▶ _Task details_: Go through the records and copy each line where the string "font" occurs.

(Dataset excerpts)

····················

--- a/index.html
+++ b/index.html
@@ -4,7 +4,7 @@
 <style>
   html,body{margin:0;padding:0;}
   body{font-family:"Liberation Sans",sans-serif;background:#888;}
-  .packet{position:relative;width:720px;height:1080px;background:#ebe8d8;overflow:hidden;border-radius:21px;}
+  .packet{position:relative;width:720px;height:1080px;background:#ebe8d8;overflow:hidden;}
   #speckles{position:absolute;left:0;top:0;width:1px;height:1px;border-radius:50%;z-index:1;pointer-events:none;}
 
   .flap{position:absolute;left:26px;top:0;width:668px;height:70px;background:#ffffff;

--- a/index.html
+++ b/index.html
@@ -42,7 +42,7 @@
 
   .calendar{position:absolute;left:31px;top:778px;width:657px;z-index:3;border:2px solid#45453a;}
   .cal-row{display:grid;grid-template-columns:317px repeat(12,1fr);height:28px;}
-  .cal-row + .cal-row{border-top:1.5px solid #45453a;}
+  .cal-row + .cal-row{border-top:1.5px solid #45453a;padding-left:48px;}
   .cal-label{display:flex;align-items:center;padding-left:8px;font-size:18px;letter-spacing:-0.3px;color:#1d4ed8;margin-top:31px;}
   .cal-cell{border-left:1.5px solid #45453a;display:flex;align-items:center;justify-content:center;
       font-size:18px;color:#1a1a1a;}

····················

▶ _Written solution_:
   body{font-family:"Liberation Sans",sans-serif;background:#888;}
   .cal-label{display:flex;align-items:center;padding-left:8px;font-size:18px;letter-spacing:-0.3px;color:#1d4ed8;margin-top:31px;}
       font-size:18px;color:#1a1a1a;}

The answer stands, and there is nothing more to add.